• [WORK ITEM]
Beginning with the line of the entries below that holds "order date: 2024-11-12 -> 2024-11-13" and ending with the line that holds "SCALOPPINA MILANESE: 4", transcribe each line exactly as written. Pictures stay out.

Records contained in a dataset
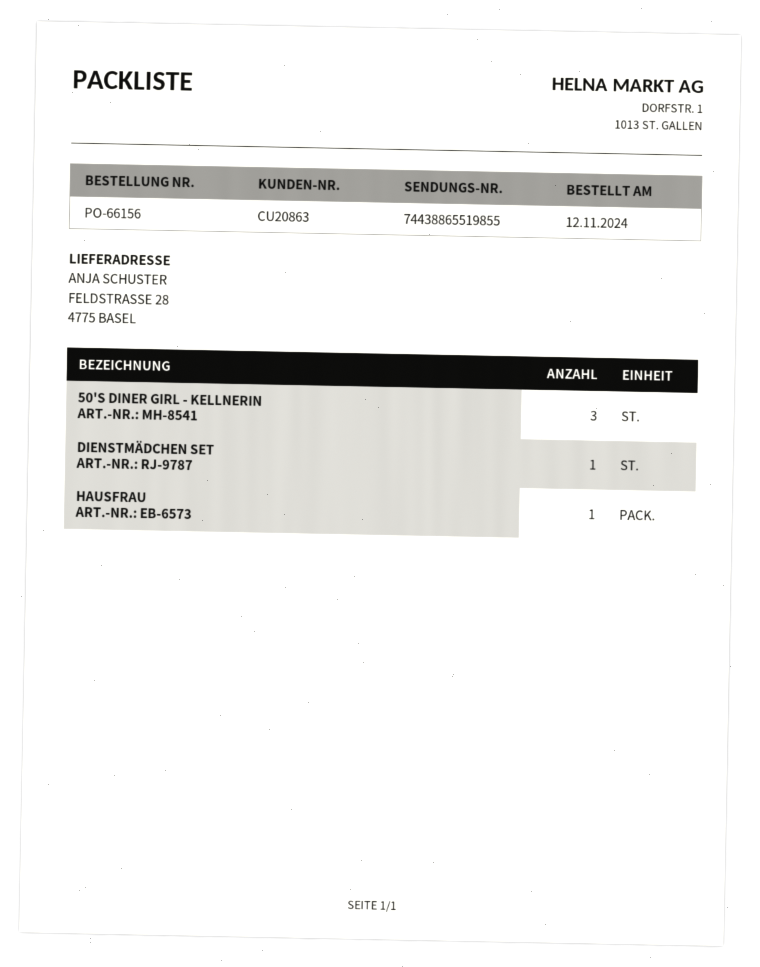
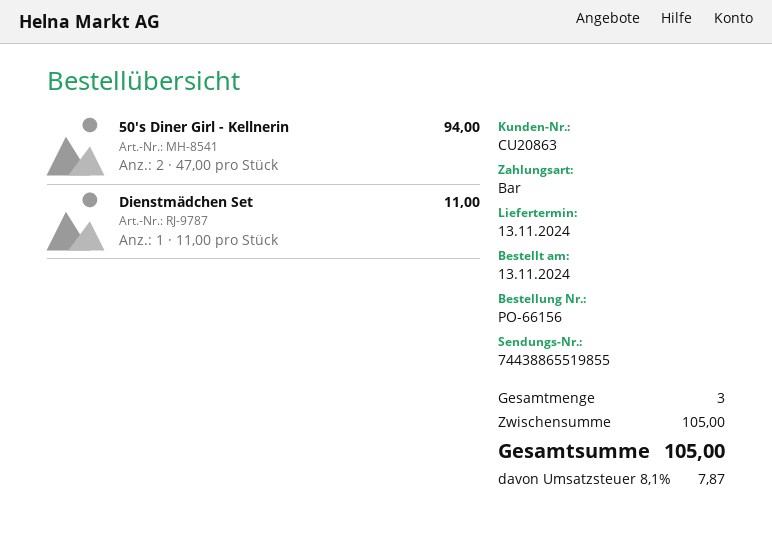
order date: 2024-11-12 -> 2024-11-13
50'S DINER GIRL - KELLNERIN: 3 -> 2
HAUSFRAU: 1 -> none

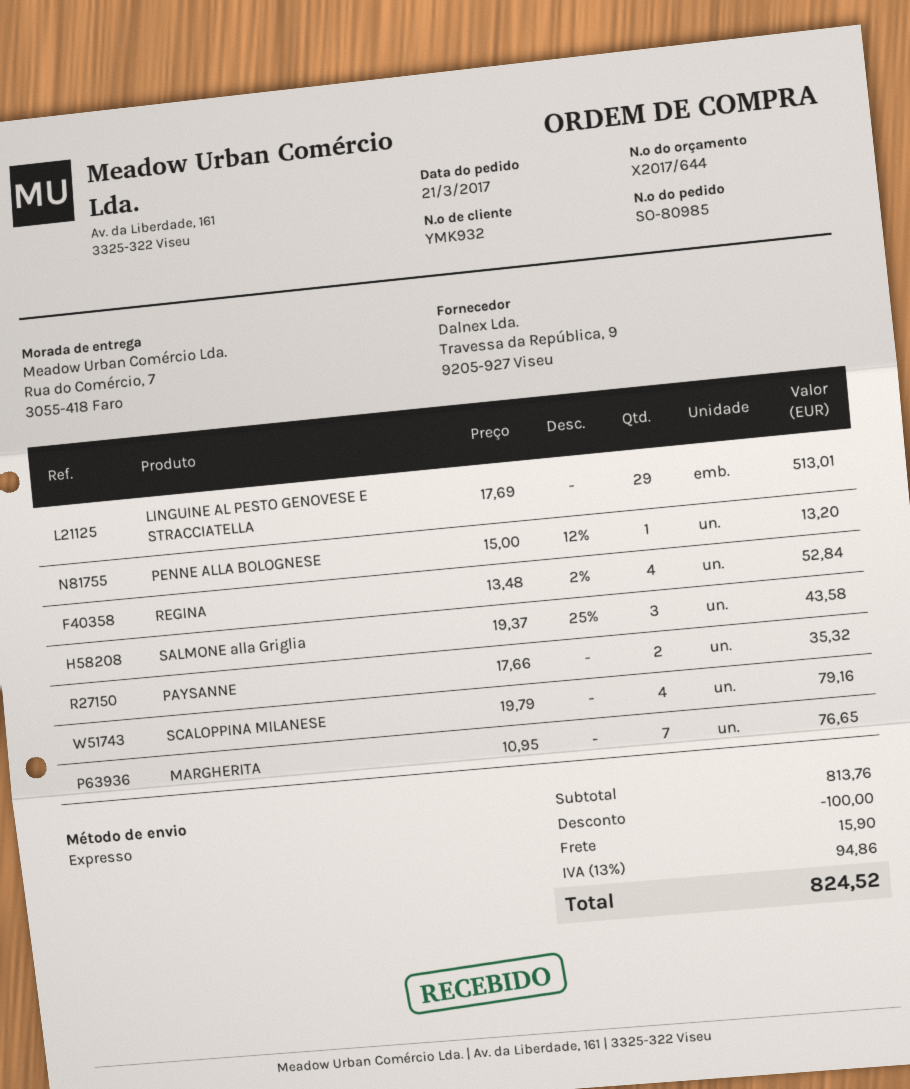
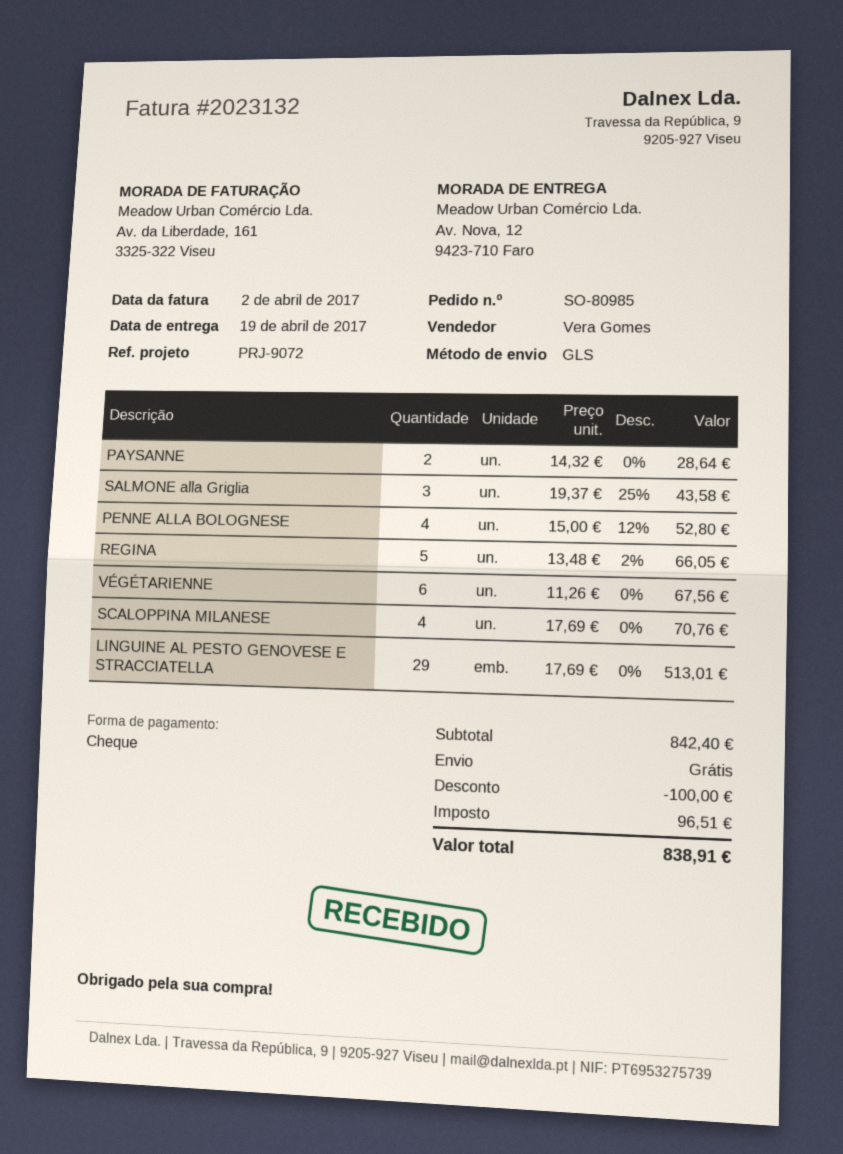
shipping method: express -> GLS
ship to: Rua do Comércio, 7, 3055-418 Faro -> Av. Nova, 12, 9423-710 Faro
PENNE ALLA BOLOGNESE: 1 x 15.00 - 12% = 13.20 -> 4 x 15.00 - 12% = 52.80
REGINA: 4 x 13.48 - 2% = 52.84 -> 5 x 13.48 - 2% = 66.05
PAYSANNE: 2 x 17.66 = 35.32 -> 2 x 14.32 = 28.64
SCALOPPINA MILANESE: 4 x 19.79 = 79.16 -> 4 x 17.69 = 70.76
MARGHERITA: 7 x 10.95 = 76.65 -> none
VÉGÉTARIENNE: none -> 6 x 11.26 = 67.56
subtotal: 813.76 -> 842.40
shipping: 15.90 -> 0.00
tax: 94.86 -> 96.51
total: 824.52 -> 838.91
...
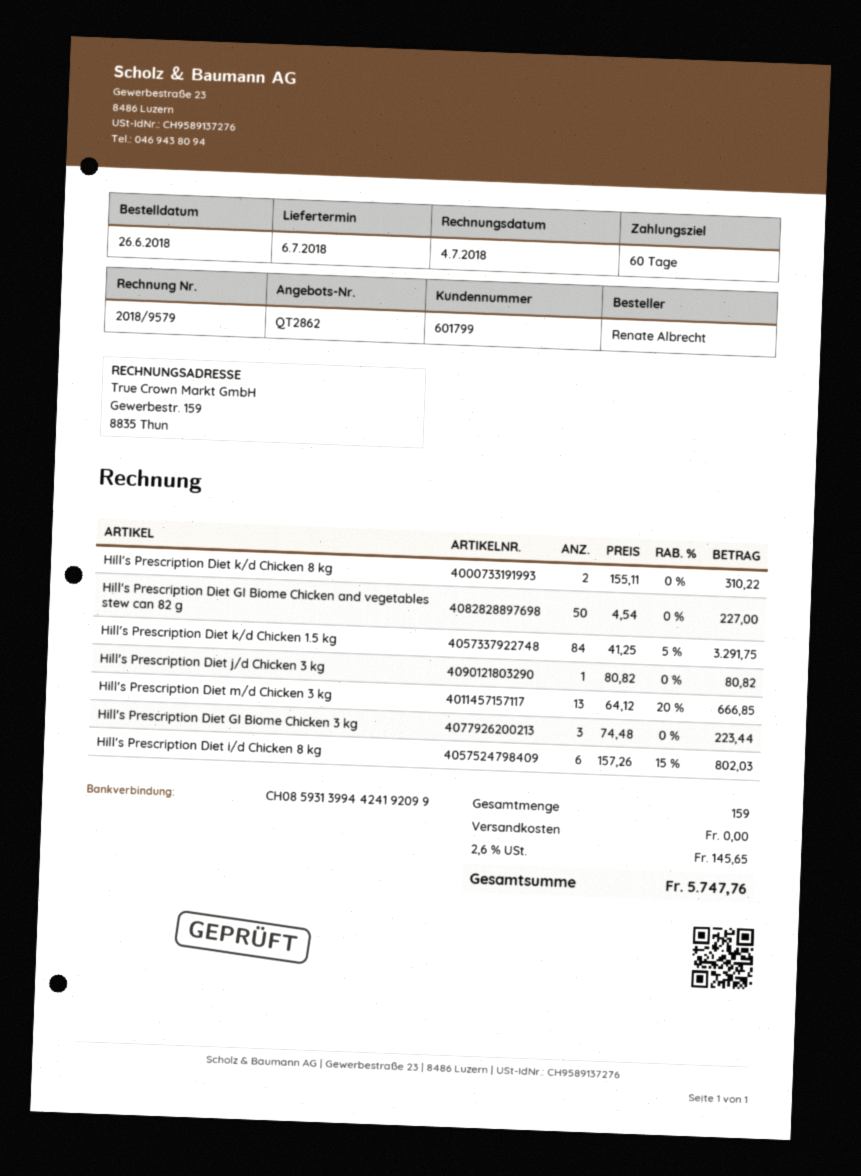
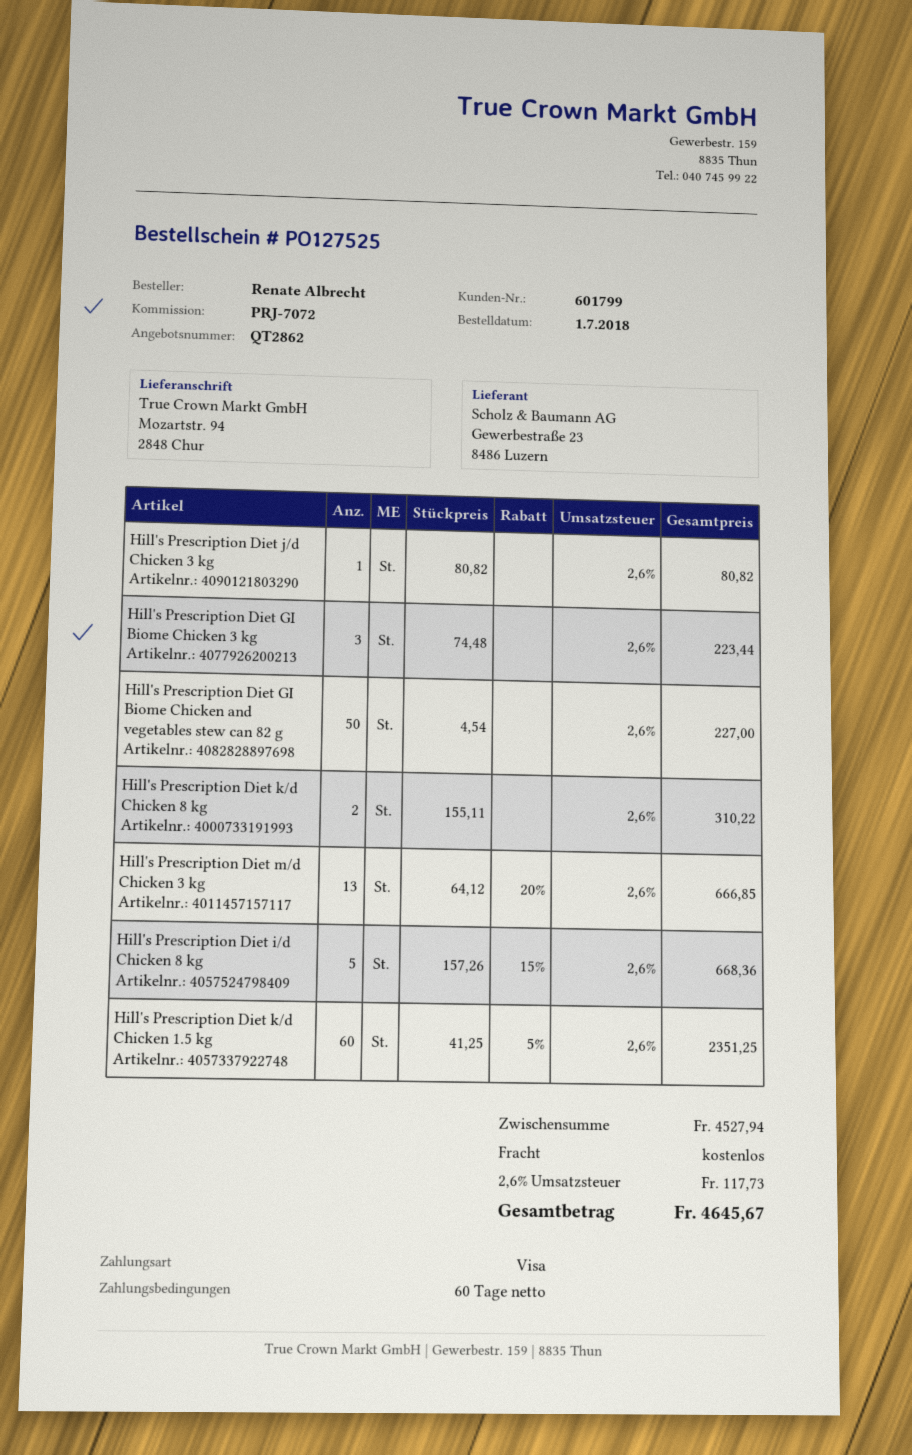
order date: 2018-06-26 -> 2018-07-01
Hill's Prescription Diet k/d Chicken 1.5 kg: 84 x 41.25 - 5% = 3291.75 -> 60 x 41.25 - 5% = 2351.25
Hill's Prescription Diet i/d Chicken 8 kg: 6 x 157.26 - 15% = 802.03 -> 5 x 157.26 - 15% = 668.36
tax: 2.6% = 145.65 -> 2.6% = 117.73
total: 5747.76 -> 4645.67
--
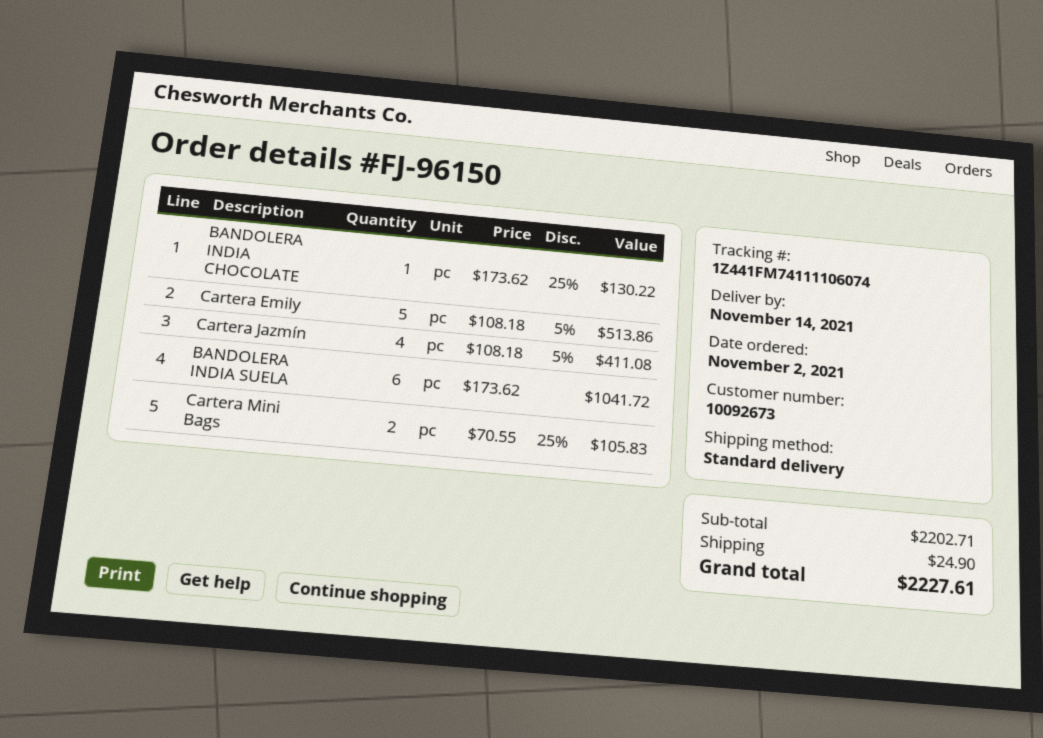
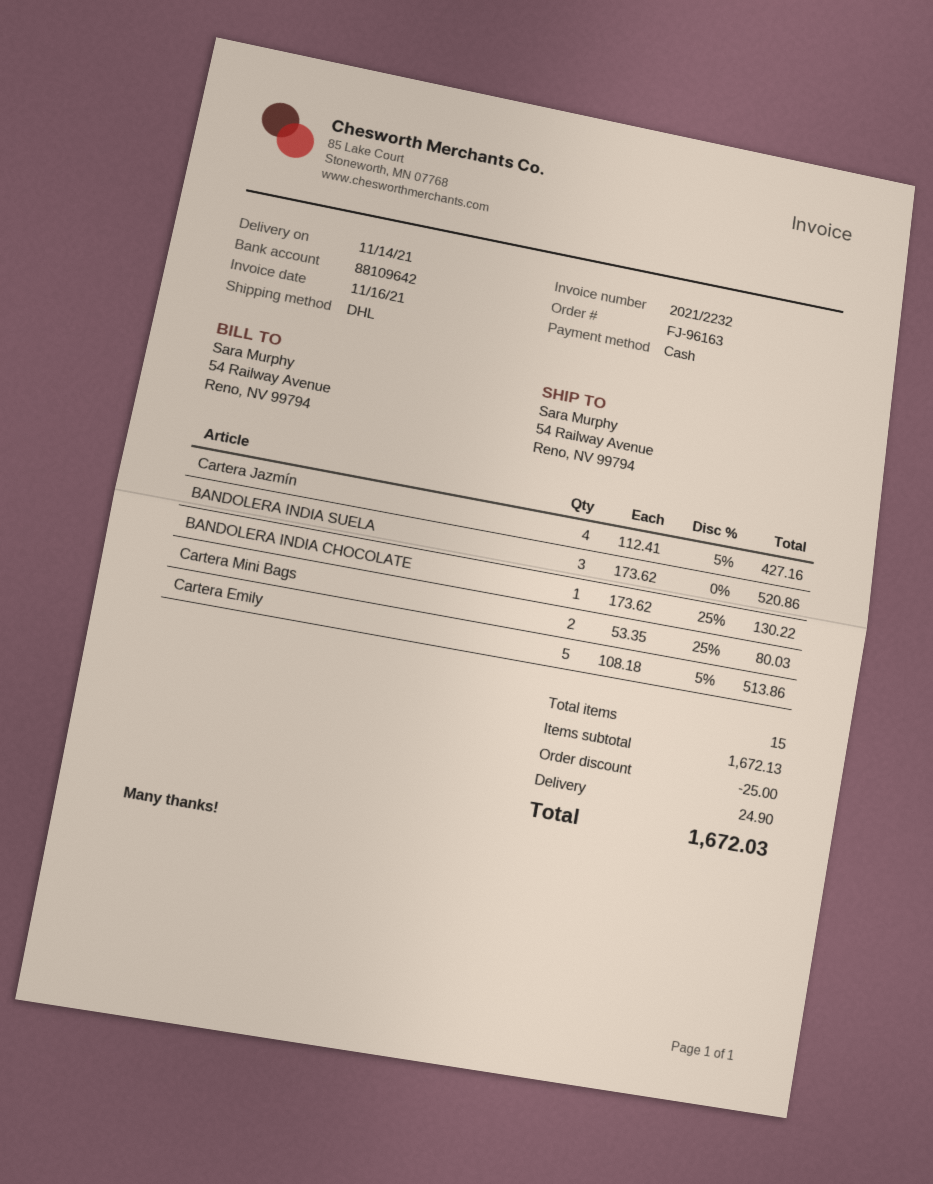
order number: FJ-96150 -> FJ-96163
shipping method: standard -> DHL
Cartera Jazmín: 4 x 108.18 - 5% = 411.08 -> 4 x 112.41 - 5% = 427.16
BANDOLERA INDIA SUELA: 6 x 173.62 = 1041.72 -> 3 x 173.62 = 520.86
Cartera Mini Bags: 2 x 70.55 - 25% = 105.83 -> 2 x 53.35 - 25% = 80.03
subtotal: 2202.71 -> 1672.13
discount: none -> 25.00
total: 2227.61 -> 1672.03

• [EXERCISE RESPONSE]
order date: 2024-11-12 -> 2024-11-13
50'S DINER GIRL - KELLNERIN: 3 -> 2
HAUSFRAU: 1 -> none

shipping method: express -> GLS
ship to: Rua do Comércio, 7, 3055-418 Faro -> Av. Nova, 12, 9423-710 Faro
PENNE ALLA BOLOGNESE: 1 x 15.00 - 12% = 13.20 -> 4 x 15.00 - 12% = 52.80
REGINA: 4 x 13.48 - 2% = 52.84 -> 5 x 13.48 - 2% = 66.05
PAYSANNE: 2 x 17.66 = 35.32 -> 2 x 14.32 = 28.64
SCALOPPINA MILANESE: 4 x 19.79 = 79.16 -> 4 x 17.69 = 70.76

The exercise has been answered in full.